The Present Crisis of Faith

The Present Crisis of Faith.

Every age is, perhaps, vain enough to fancy its own crisis the most momentous; and its pretensions to originality may always be plausibly rebuked by citing from the past some apparent parallels to its speculations. To get rid of a troublesome discoverer or vigorous thinker there is no readier way—and it has the advantage of being at once cheap and stinging—than to dismiss his new ideas as stale fallacies dug up again out of the discarded rubbish of the past. This is the buffet which lazy common-place delights to inflict on every man who threatens to leave a mark upon his age. Lessing and Schlier-macher were only Spinoza in disguise—Coleridge was but Schelling done into English. In Maurice we have the Cambridge Platonists again. Were not Chillingworth forgotten, Newman and the Tractarians could never show their face. What do Strauss, and what does the Tubingen school offer but minor varieties of the old "exploded rationalism?" If Germany has recovered from Eichhorn and Gesenius, England will recover from Colenso. And if we page 243 have forgotten the Deists of the last century, what is to keep in memory the Freethinkers and Latitudinarians of this? This mode of dealing with the phenomena of our time may satisfy a theologian whose critical discernment just enables him to divide mankind into two classes, "Infidels" and "Christians," and who binds up all literature under these two labels, as he fuses all the books of the Hebrew and Greek Scriptures into one "Bible." But how weak and false it is can be no secret to anyone who can really compare the present with the past; and is dimly felt, if not confessed, in the evident alarm of all Churches, and the religious supense of intellectual and scholarly men everywhere.

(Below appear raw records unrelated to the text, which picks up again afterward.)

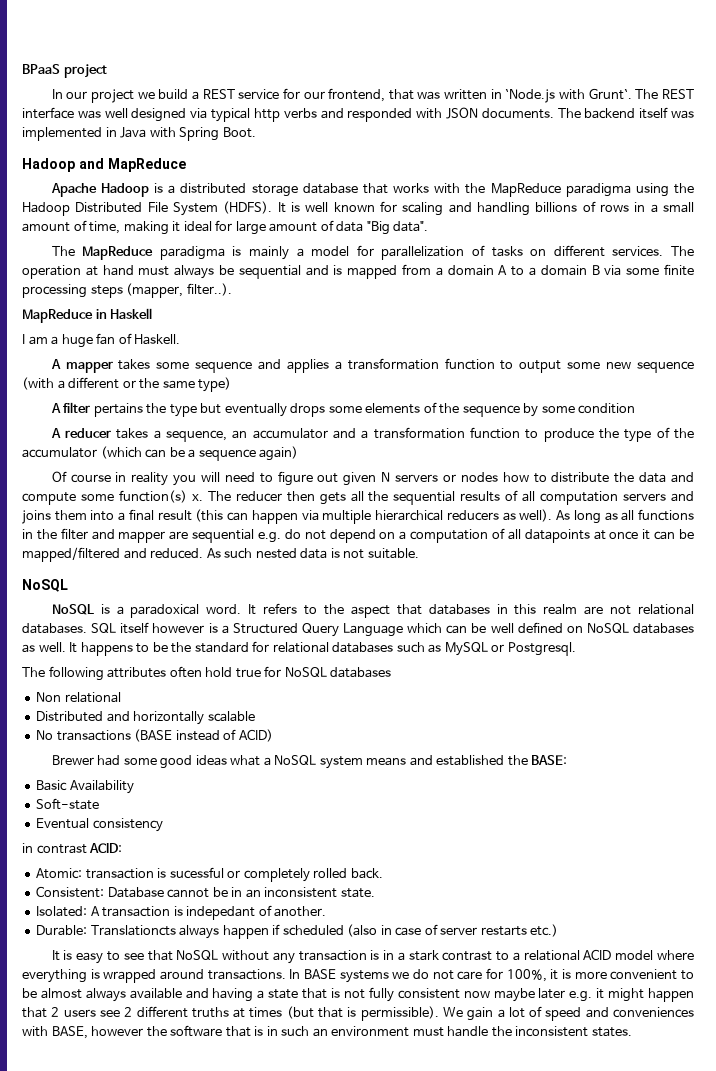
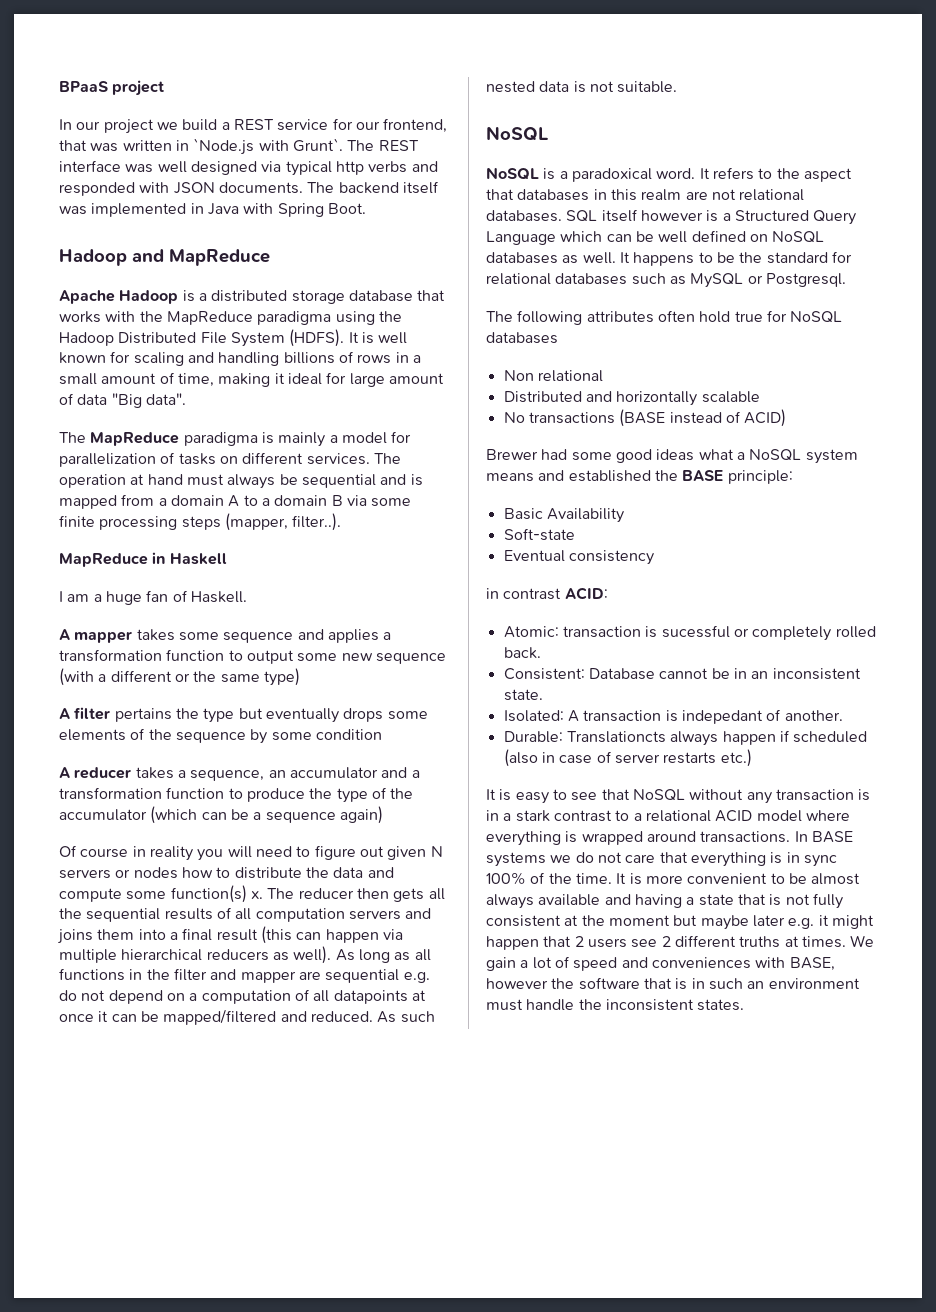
[531,755,568,765] BASE: -> [682,470,793,484] BASE principle:
[486,968,559,982] for 100%, it -> [659,852,837,867] [486,872,627,885] that everything is in sync 100% of the time. It
[463,991,490,998] now -> [564,915,698,926] at the moment but
[249,1006,439,1021] times (but that is permissible). -> [801,936,846,948] times.

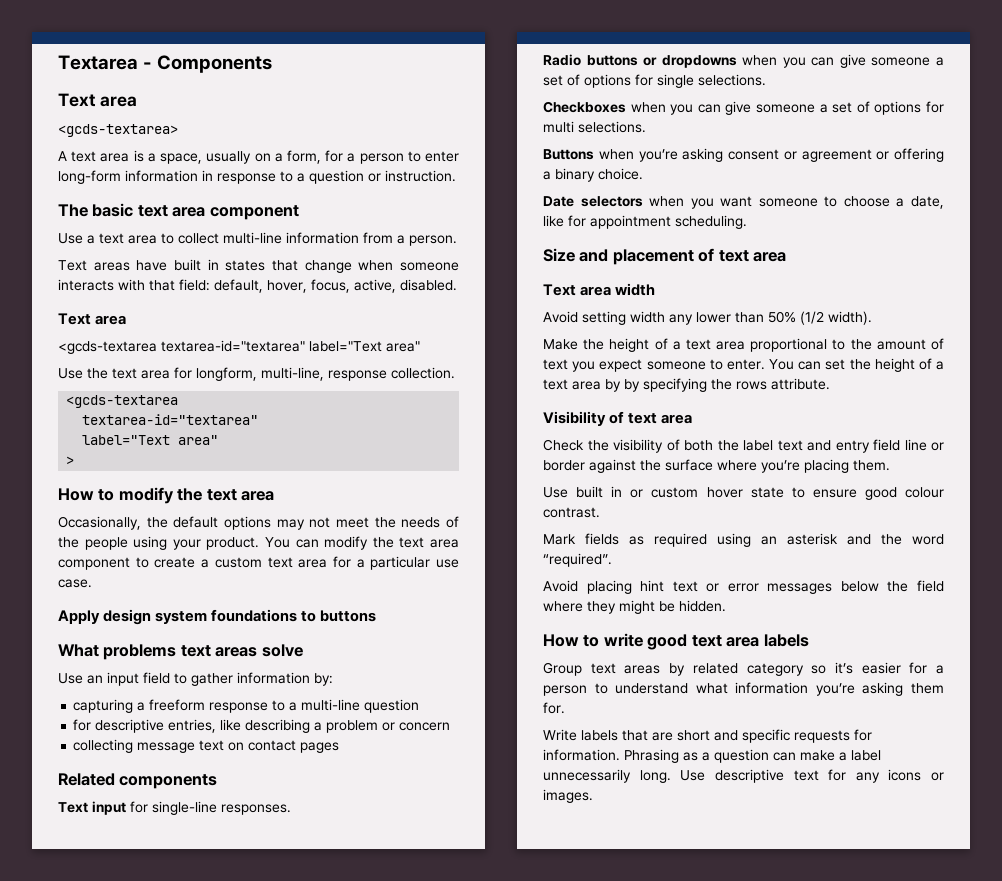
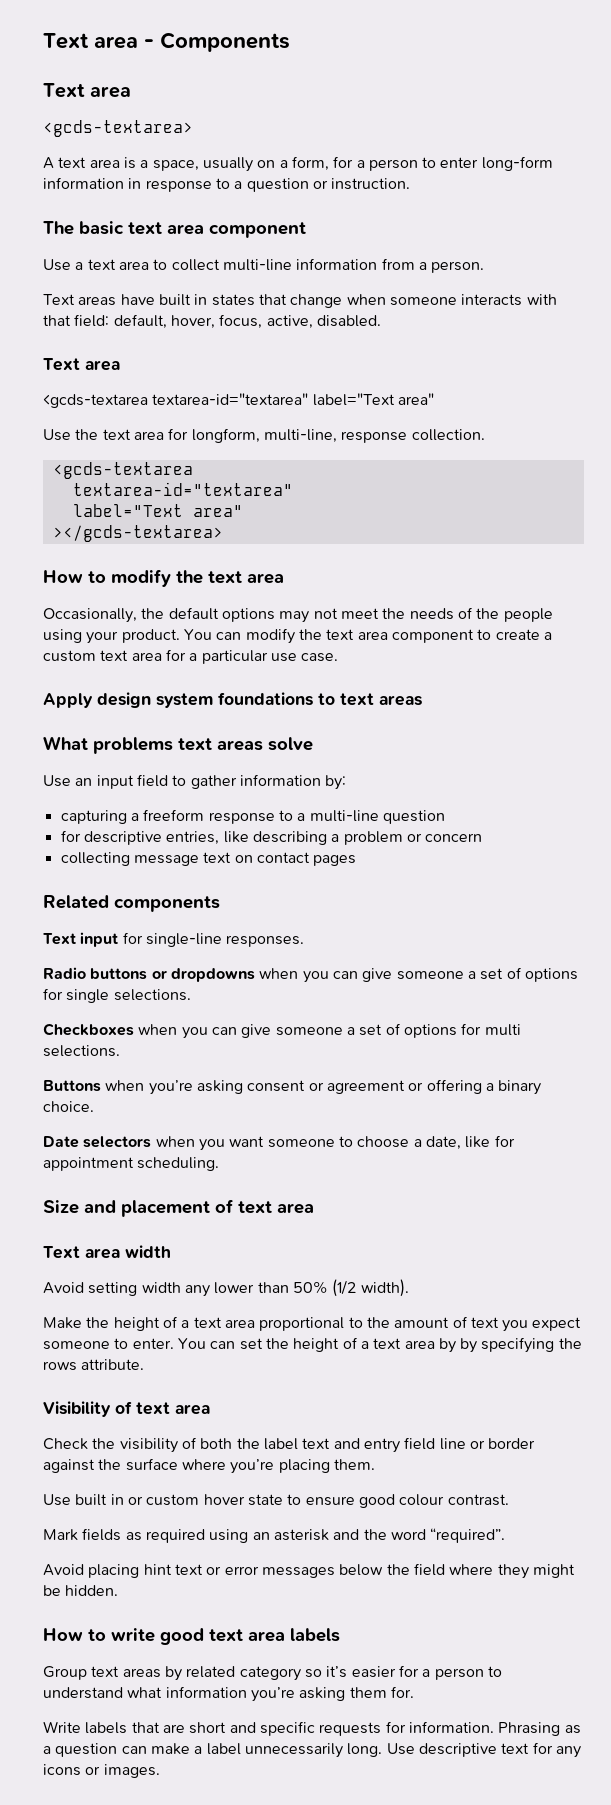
[58,55,138,70] Textarea -> [43,33,138,49] Text area
[66,456,75,465] > -> [52,525,223,542] ></gcds-textarea>
[320,610,377,622] buttons -> [340,693,422,706] text areas

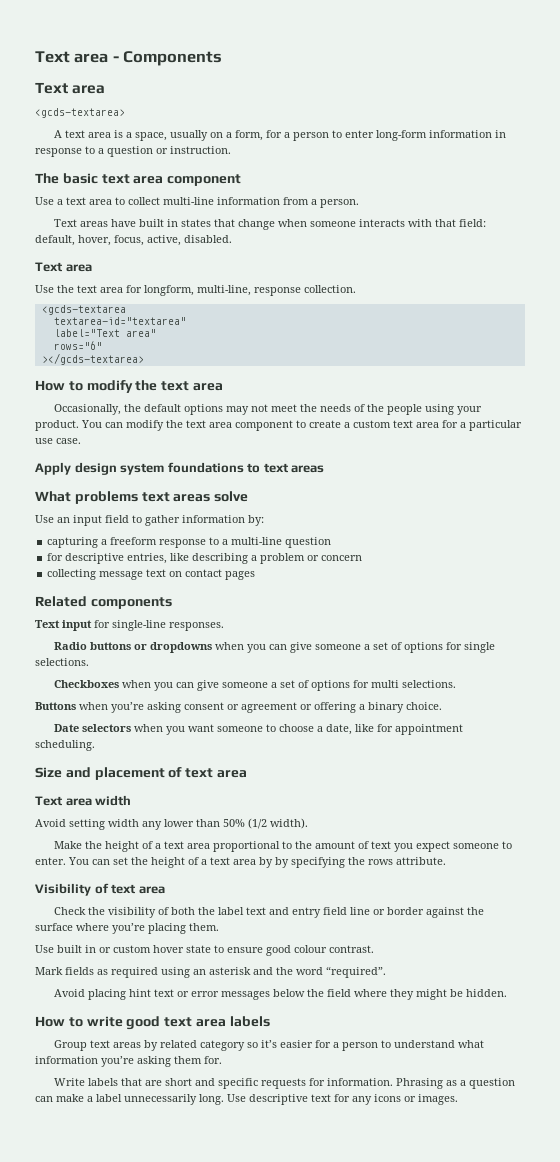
[43,393,434,408] // <gcds-textarea textarea-id="textarea" label="Text area" -> (92, 268) none
(243, 511) none -> [53,341,102,350] // rows="6"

Whoever can look beneath the surface must be aware that the present crisis of faith is far deeper and wider than any since the Reformation, perhaps we might say, since the apostolic age; deeper, as reaching more fundamental problems; wider, as affecting the inner life of the whole civilised world. We will not be deceived by the loud voices of unyielding dogmatism, and the hard features of professional advocacy; but will mark the multiplying signs of spiritual perplexity, and overhear the running whisper of prayer for "more light."—James Martineau.